Ti richiamerò alla memoria i tuoi e i pericoli dei nostri progenitori, affinché sappiate persino le imprese ardite dei nostri antenati affinché sappiate che anche a voi conviene esser giusti perché i giusti si salvano con gli dei del tutto anche dal male. Quando infatti i persiani marciarono con il loro innumerevole esercito per distruggere poi Atene, gli ateniesi li vinsero avendo il coraggio di resistere a loro. Avendo pregato Artemide di uccidere tanti nemici queste le capre da sacrificare alla dea, poiché non ne possedevano abbastanza da trovare sembrò loro opportuno sacrificare 500 all'anno, e ancora ora le sacrificano.
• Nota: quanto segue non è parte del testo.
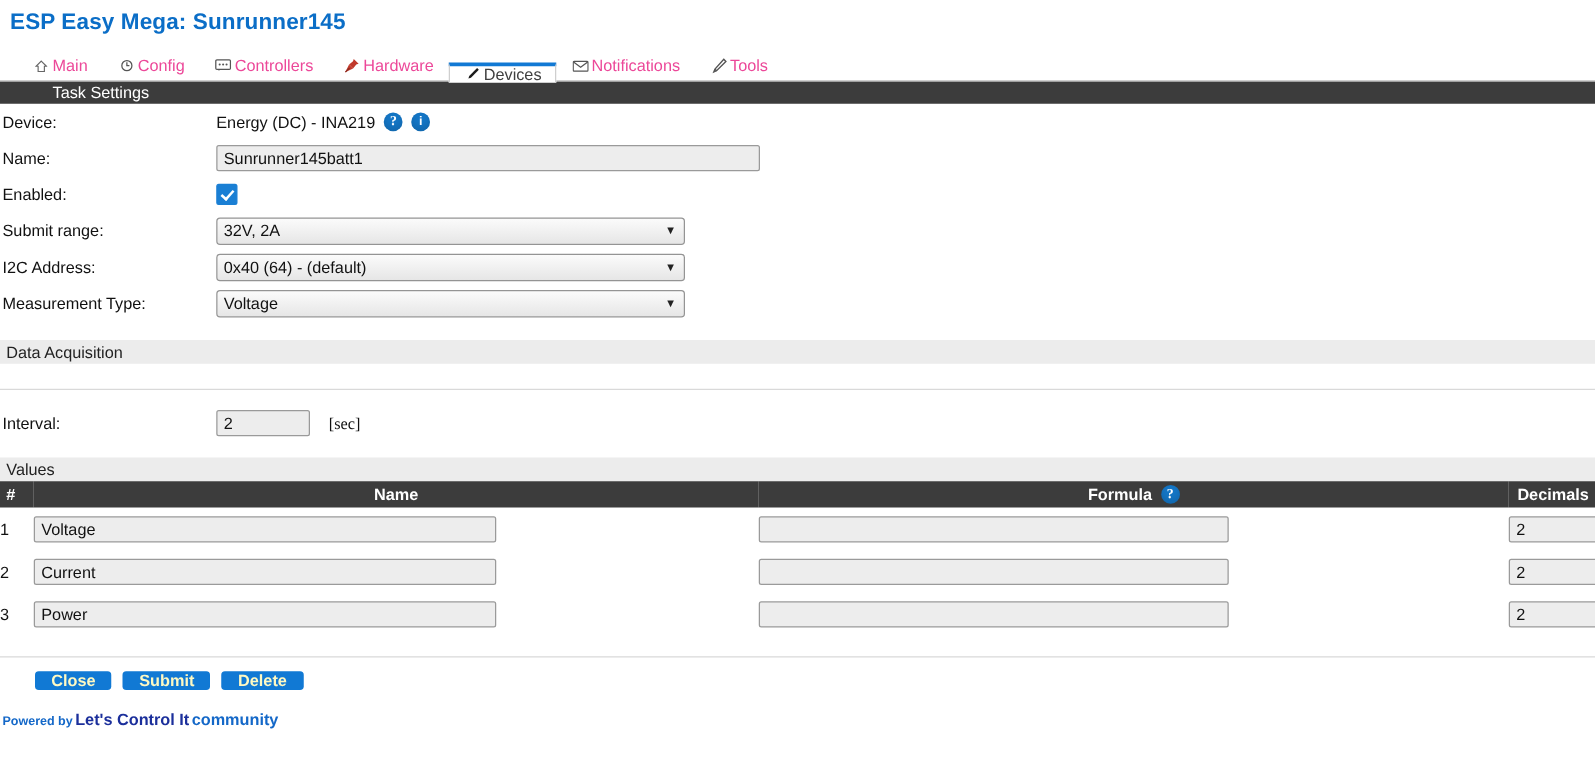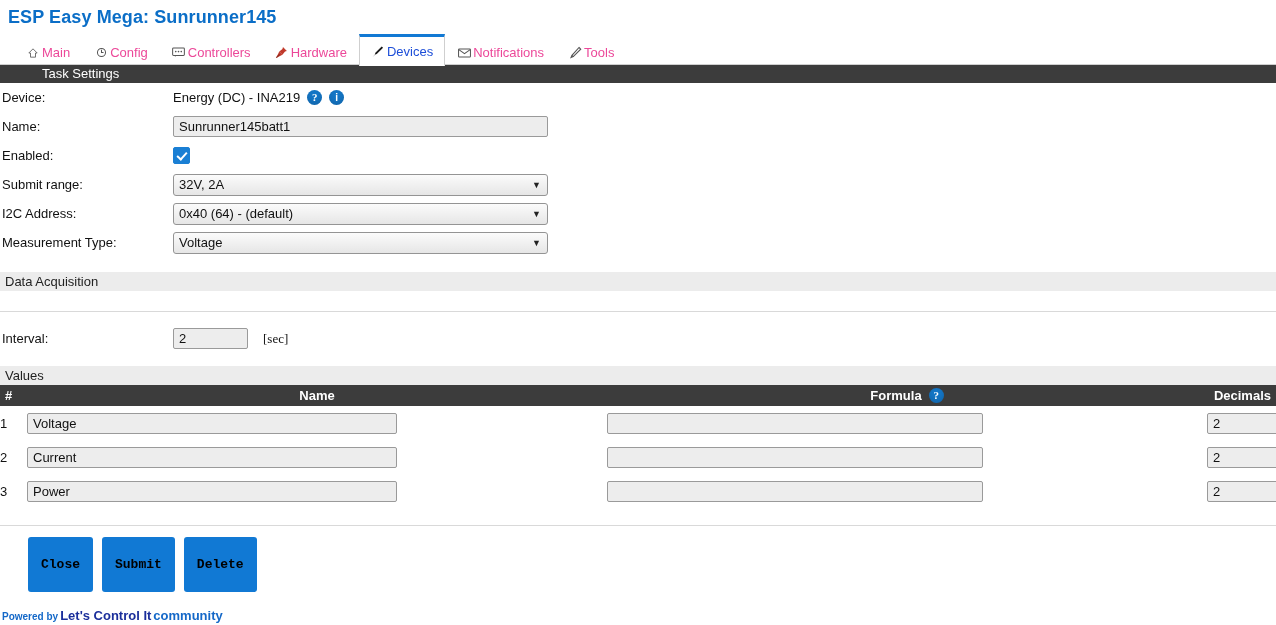--- a/index.html
+++ b/index.html
@@ -63,9 +63,9 @@
     border: 1px solid #cfcfcf;
     border-bottom: 1px solid #ffffff;
     border-top: 3px solid #1179d4;
-    color: #1d4ed8;
+    color: #404040;
     margin-bottom: -1px;
-    height: 32px;
+    height: 16px;
   }
   .tab .ticon {
     display: inline-flex;

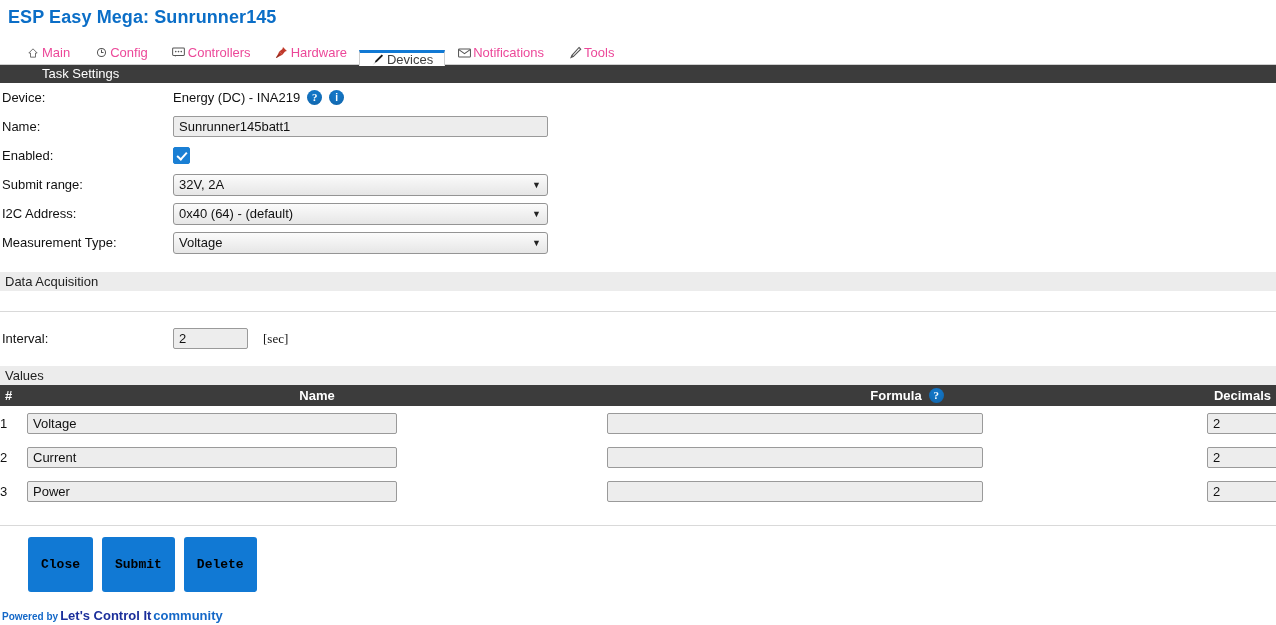--- a/index.html
+++ b/index.html
@@ -155,7 +155,7 @@
     border-radius: 2px;
     outline: none;
   }
-  .ipt-name { width: 375px; }
+  .ipt-name { width: 435px; }
   .ipt-interval { width: 75px; }
   .ipt-valname { width: 370px; }
   .ipt-formula { width: 376px; }

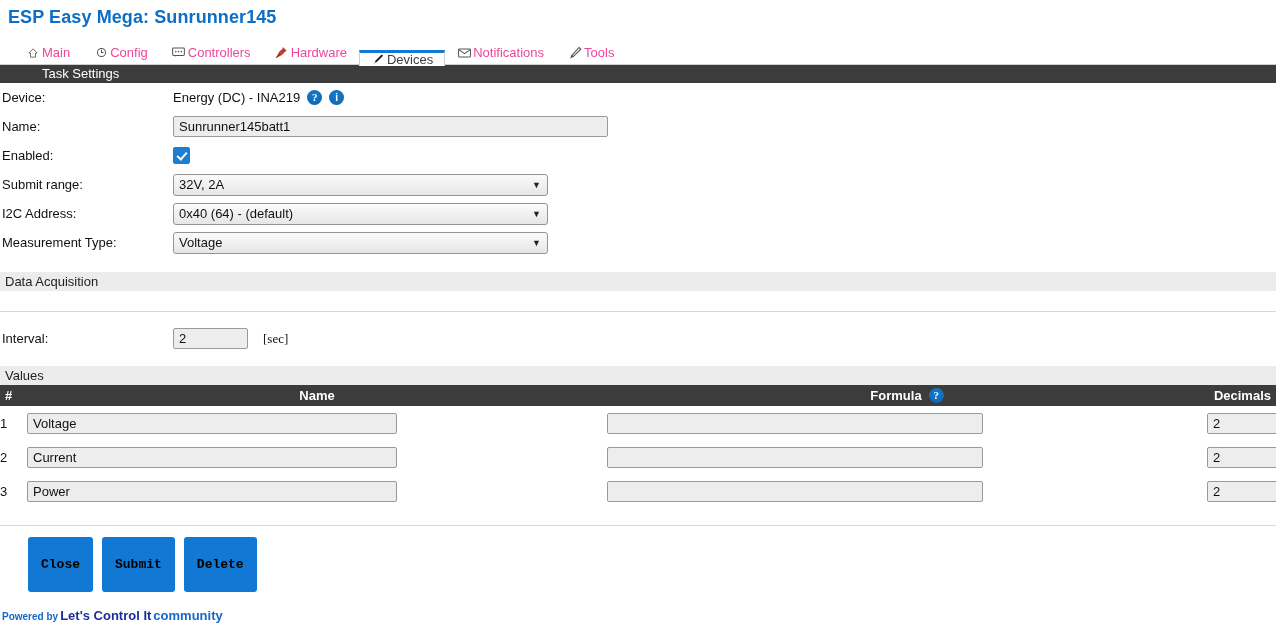--- a/index.html
+++ b/index.html
@@ -268,13 +268,13 @@
   }
   .btn {
     background: #1179d4;
-    color: #000000;
-    font-family: Liberation Mono, monospace;
+    color: #fef9c3;
+    font-family: Liberation Sans, sans-serif;
     font-size: 13px;
     font-weight: bold;
     border: none;
     border-radius: 3px;
-    padding: 20px 13px;
+    padding: 0 13px;
     cursor: pointer;
     line-height: 15px;
   }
Perciò quando in seguito forse giunse in Grecia dopo aver radunato un enorme esercito anche allora i nostri antenati vinsero i loro antenati sia per terra che per mare. E di questi ci sono come prove da vedere i trofei una grandissima testimonianza e la libertà della città nelle quali voi siete nati e cresciuti; e infatti non venerate nessun uomo come despotici ma gli dei.

traduzione n. 2

Vi ricorderò i pericoli dei nostri antenati affinché sappiate che anche a voi conviene essere buoni e (conviene) che i buoni si salvino con gli dei anche dalle cose malvagie. quando i persiani andarono e essi con l'enorme esercito per distruggere poi atene, gli ateniesi li vinsero avendo il coraggio di opporsi a loro. e avendo pregato artemide di uccidere quanto più numerosi nemici tante quante capre avevano sacrificato poiché non ne avevano abbastanza da trovare, sembrò loro opportuno sacrificarne 500 ogni anno e ancora ora le sacrificano. perciò quando serse in seguito arrivò dopo aver radunato un grande esercito in grecia anche allora i nostri antenati vinsero i loro antenati sia per terra che per mare. e di costoro ci sono come prove da vedere i trofei e una grandissima testimonianza è la libertà della città nelle quali voi siete nati e siete cresciuti. infatti non venerate nessun uomo come despota ma gli dei.